* [Directions for this task] In the entries below, find every line holding the string "shipping" and collect it.

[Structured diff data]
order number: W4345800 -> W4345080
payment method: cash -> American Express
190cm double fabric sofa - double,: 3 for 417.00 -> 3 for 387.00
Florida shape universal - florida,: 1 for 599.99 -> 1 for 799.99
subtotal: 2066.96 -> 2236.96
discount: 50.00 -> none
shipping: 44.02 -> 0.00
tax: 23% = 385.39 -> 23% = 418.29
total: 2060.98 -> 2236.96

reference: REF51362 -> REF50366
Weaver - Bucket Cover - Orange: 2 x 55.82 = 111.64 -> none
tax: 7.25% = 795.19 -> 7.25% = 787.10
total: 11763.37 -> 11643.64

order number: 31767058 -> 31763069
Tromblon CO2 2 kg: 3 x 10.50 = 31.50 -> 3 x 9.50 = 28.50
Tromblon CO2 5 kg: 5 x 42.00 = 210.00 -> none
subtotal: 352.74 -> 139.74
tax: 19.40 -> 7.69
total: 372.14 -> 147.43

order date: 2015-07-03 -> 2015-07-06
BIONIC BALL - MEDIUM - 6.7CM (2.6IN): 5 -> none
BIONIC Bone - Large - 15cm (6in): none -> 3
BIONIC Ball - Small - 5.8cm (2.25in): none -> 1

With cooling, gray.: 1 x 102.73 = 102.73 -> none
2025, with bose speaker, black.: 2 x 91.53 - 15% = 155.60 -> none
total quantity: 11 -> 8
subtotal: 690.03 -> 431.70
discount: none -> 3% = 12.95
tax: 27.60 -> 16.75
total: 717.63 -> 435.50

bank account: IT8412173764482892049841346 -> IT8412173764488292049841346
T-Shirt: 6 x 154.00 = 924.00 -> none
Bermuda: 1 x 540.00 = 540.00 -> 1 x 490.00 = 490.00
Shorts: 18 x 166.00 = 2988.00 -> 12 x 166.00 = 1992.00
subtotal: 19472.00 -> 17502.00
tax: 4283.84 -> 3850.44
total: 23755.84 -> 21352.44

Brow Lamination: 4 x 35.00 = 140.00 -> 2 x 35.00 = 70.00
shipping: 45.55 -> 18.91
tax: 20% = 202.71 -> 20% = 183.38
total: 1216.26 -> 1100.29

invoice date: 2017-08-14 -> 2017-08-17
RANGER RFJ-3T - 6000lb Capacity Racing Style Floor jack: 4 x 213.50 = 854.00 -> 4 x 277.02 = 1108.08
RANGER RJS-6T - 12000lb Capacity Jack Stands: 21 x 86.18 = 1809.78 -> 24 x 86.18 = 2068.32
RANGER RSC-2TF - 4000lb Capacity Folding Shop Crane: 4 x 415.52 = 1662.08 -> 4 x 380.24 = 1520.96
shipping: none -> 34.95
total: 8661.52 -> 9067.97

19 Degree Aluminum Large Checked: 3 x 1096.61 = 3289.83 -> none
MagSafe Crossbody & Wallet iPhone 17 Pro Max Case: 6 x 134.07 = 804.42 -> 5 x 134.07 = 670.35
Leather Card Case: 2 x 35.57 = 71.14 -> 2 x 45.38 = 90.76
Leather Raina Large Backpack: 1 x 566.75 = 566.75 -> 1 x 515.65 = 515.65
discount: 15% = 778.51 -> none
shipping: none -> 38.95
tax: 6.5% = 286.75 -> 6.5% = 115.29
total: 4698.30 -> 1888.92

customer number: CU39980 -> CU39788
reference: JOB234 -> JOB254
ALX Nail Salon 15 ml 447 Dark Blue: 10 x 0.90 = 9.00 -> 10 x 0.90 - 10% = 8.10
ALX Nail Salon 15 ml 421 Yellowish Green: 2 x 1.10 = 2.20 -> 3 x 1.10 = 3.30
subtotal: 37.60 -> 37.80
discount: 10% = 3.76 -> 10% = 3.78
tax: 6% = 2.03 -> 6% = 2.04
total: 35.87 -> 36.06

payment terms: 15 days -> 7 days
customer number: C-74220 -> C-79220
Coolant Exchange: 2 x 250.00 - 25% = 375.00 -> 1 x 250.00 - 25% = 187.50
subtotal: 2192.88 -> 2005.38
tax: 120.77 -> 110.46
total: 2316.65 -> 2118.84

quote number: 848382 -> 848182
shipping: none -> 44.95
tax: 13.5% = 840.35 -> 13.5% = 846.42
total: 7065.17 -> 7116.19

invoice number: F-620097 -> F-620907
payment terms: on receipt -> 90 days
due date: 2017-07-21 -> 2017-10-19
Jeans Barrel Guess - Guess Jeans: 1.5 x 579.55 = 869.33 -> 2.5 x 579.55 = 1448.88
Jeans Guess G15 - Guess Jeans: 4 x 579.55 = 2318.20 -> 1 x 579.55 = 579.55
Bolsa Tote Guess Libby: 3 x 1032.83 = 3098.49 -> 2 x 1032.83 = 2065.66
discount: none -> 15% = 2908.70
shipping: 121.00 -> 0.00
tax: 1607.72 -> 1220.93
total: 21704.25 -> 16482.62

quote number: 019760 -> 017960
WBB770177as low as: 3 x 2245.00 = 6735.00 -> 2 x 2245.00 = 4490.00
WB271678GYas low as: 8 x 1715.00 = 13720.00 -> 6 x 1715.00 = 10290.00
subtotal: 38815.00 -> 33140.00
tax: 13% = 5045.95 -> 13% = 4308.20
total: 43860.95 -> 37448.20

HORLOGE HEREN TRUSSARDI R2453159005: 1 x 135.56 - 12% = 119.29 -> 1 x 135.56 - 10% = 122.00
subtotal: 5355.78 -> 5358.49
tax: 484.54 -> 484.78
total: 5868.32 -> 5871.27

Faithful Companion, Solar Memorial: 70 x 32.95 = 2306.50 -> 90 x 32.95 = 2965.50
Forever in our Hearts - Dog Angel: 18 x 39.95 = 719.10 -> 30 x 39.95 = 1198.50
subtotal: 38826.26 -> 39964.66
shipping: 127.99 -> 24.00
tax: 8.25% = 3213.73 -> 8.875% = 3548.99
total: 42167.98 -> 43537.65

* [Exercise solution]
shipping: 44.02 -> 0.00
shipping: 45.55 -> 18.91
shipping: none -> 34.95
shipping: none -> 38.95
shipping: none -> 44.95
shipping: 121.00 -> 0.00
shipping: 127.99 -> 24.00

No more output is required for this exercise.